What do you mean without full knowledge? This article is about adults being informed of the risks of PTSD up front.
Obviously everyone who seeks a job is under some form of "economic duress" for if they had no need for income they'd either not work, or work pro bono.
What's the alternative here? A YT moderators union isn't going to negotiate away the intrinsic shittiness of YT moderation.
There's informed and then there's informed. A few words in a disclaimer presented to you at the last moment is not anything like having full knowledge of the consequences. Long ago I did sysadmin work for an early anything-goes community site, bianca.com, which at the time involved a bunch of anti-abuse work. 20+ years later, there's still shit I can't unsee. Right now I can close my eyes and see my CRT, the room behind it, and the horrible things abusers were posting to make other people feel awful.
And what I had to deal with was a small fraction of the horror now flowing through the ugly parts of social media sites. I don't think written words alone can convey what people doing that work have to deal with, or the possible long-term impacts. At a minimum, for "fully informed" I'd suggest a one-hour documentary that mixes the kind of things they see with interviews from people who ended up with long-term trauma from the work.
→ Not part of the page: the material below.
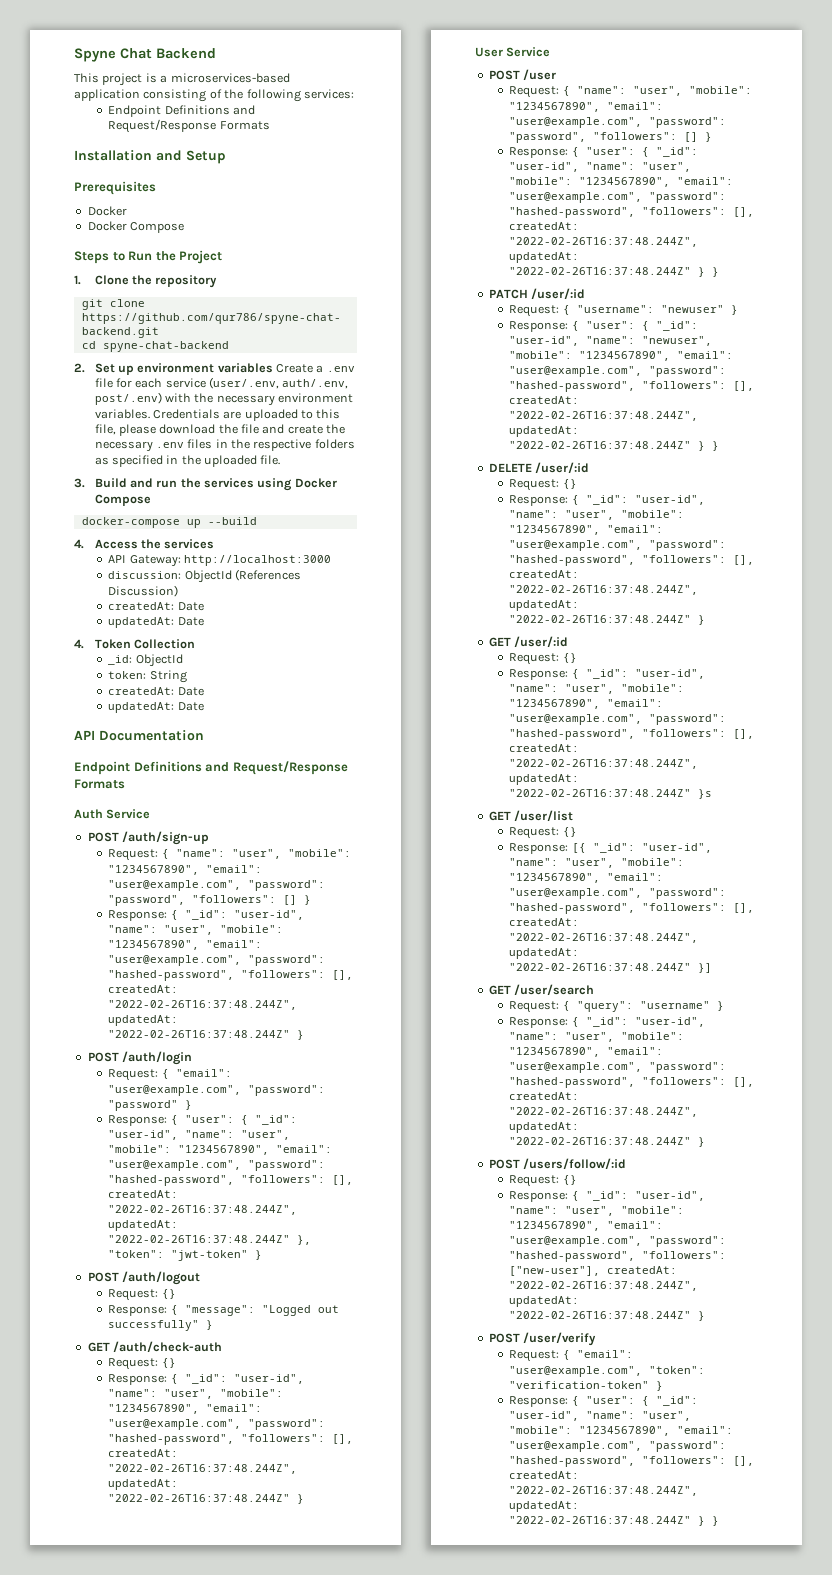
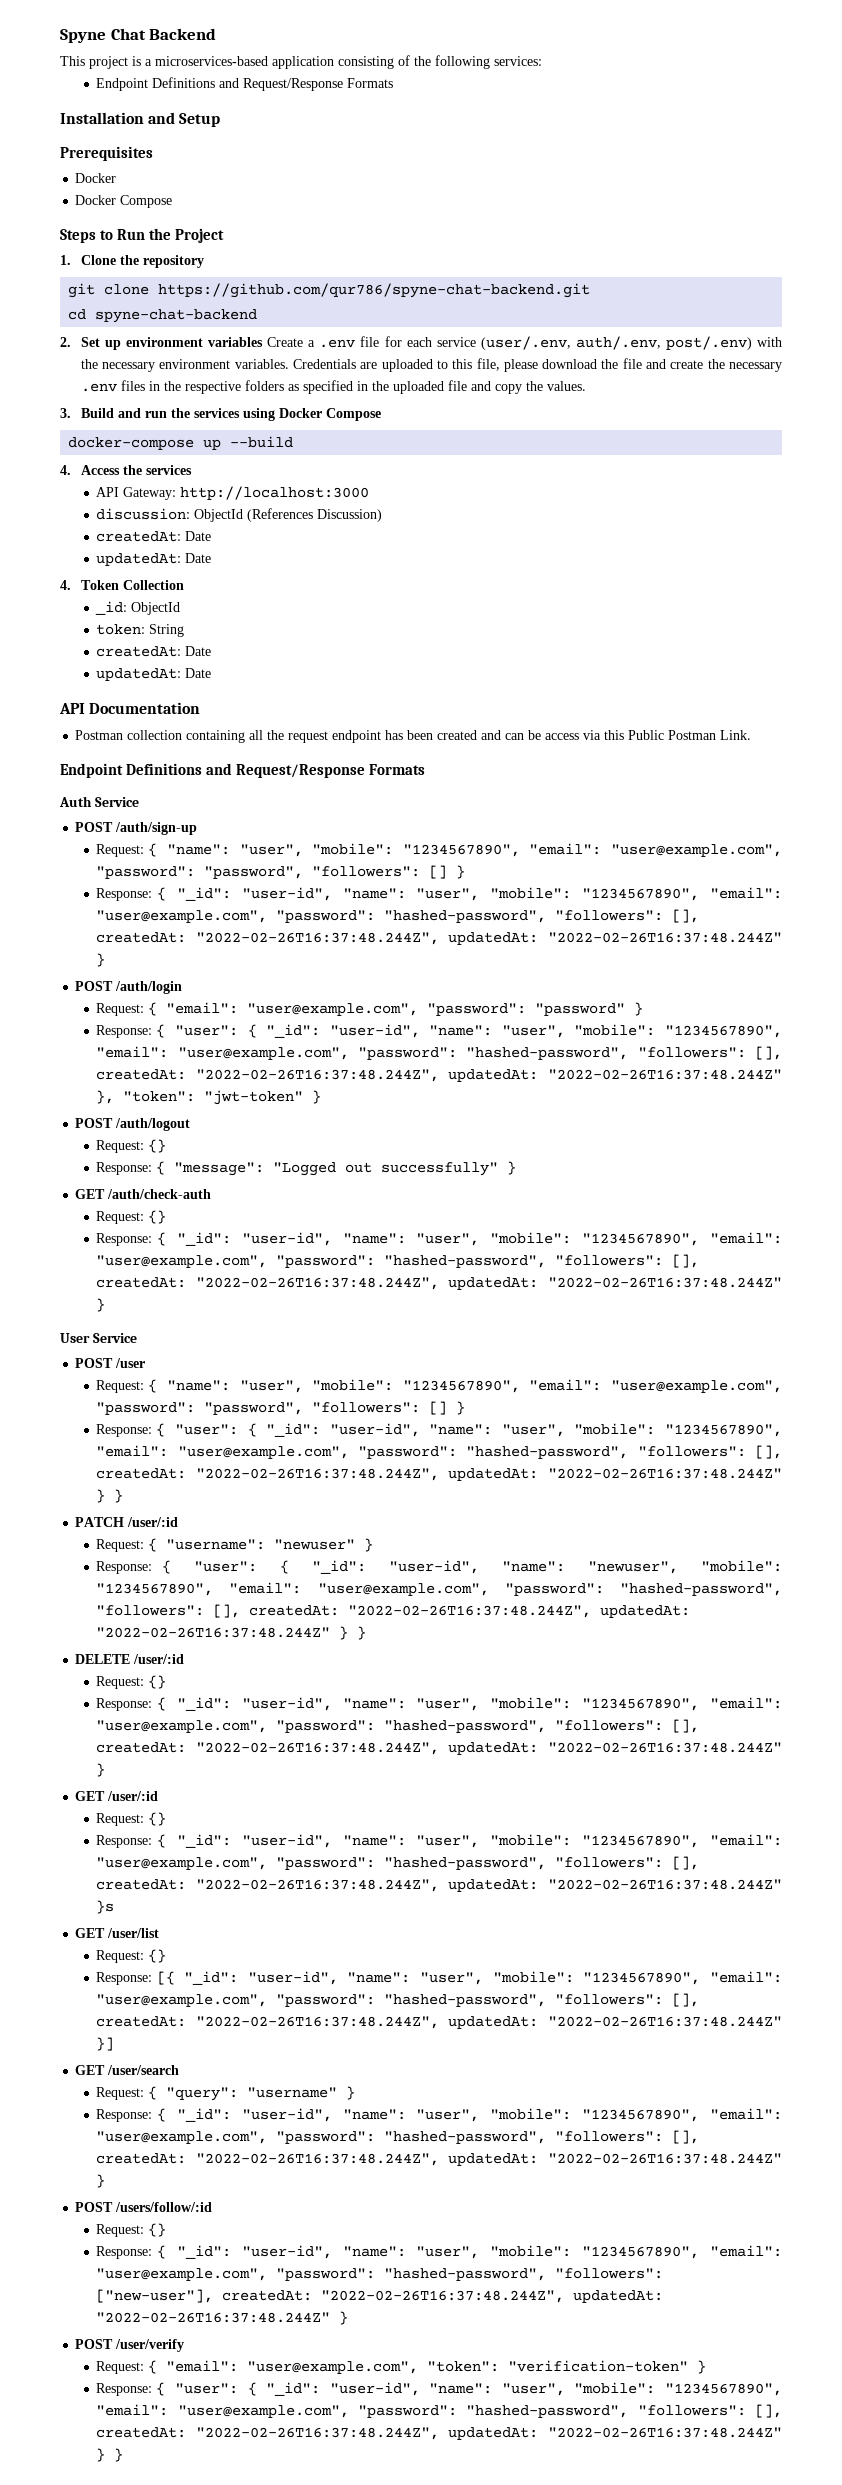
- Credentials are uploaded to this file, please download the file and create the necessary .env files in the respective folders as specified in the uploaded file.
+ Credentials are uploaded to this file, please download the file and create the necessary .env files in the respective folders as specified in the uploaded file and copy the values.
+ Postman collection containing all the request endpoint has been created and can be access via this Public Postman Link.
And the alternative is what we've done with all sorts of other dangerous work: making it reasonably safe. Off the top of my head, I'd want to see: 1) tools that minimize exposure to harmful imagery (e.g., ML-driven auto-summarization and by-default pixelization), 2) weekly paid sessions with a therapist, 3) a limited amount of time per week dealing with the especially bad stuff, 4) significant, mandatory paid vacation, and 5) mandatory paid sabbaticals for anybody verging on burnout.
Occupationally, mental health isn't fundamentally different than physical health. Nobody reasonable today would deal with radiation or chemical exposure by just having people check the "I might get cancer and that's cool" box when they apply for a job, because we took the problem seriously. We need to do the same with toxic digital media.
Upfront, you mean other than those employees already working.
The more nefarious part of it is that at no point does Accenture suggest that they have any responsibility or will assist with said PTSD. Hell, they even imply that they'll most likely fire you if they find you do have it (one, because the document requires you to tell them, and two, because their supervisors repeatedly pressure therapists at the in house WeCare to disclose that information).
All the more reason to find work elsewhere which will cause those available to do the work be more scarce which will cause the compensation for the work to go up. For those under economic duress as it were, there's time. This isn't an imminent danger.
Nope. We should not sacrifice poor people on the altar of quarterly profit goals. Doubly so for companies like Google and Facebook, which are hugely profitable.
There is a sufficient supply of desperate and/or naive people that the market equilibrium is significant and lasting harm to humans. If companies won't solve that problem on their own, then the alternative is regulation. Given the history of physically dangerous jobs over the last century or so, I expect regulation is the likely outcome.
But these are not poor people. At $37k annually they are in the middle third of US income and substantially above the poverty level.
The article linked below profiles a man that "worries that he will not be able to find another job that pays as well as this one does". This indicates to me that all else being equal, they are already offering a premium.
Nor does it sound like he is either desperate or naive. He is well aware of market compensation and he is struggling to decide on the tradeoffs.
Oh? What's that relative to your income? Because my point isn't about absolute dollars. It's about America's long-running tendency toward exploitation of people with less money.
And two years later, they develop PTSD, and look for help with that, at which point Accenture waves this document saying they have absolutely zero responsibility to assist with it.
As someone with personal experience with PTSD, there's no such thing as being informed of the risks up front. No matter how bad it's described to be, it will be worse.
This is one reason I'm pro-UBI; while it might be reasonable to tightly couple subsistence to full-time labor while below a certain threshold of GDP, if our societal project is to maximize human dignity and autonomy (and why the hell not), truly consensual social relationships cannot exist at extremes of negotiation asymmetry, such as when survival / Maslow needs are reliant on employers and private capital.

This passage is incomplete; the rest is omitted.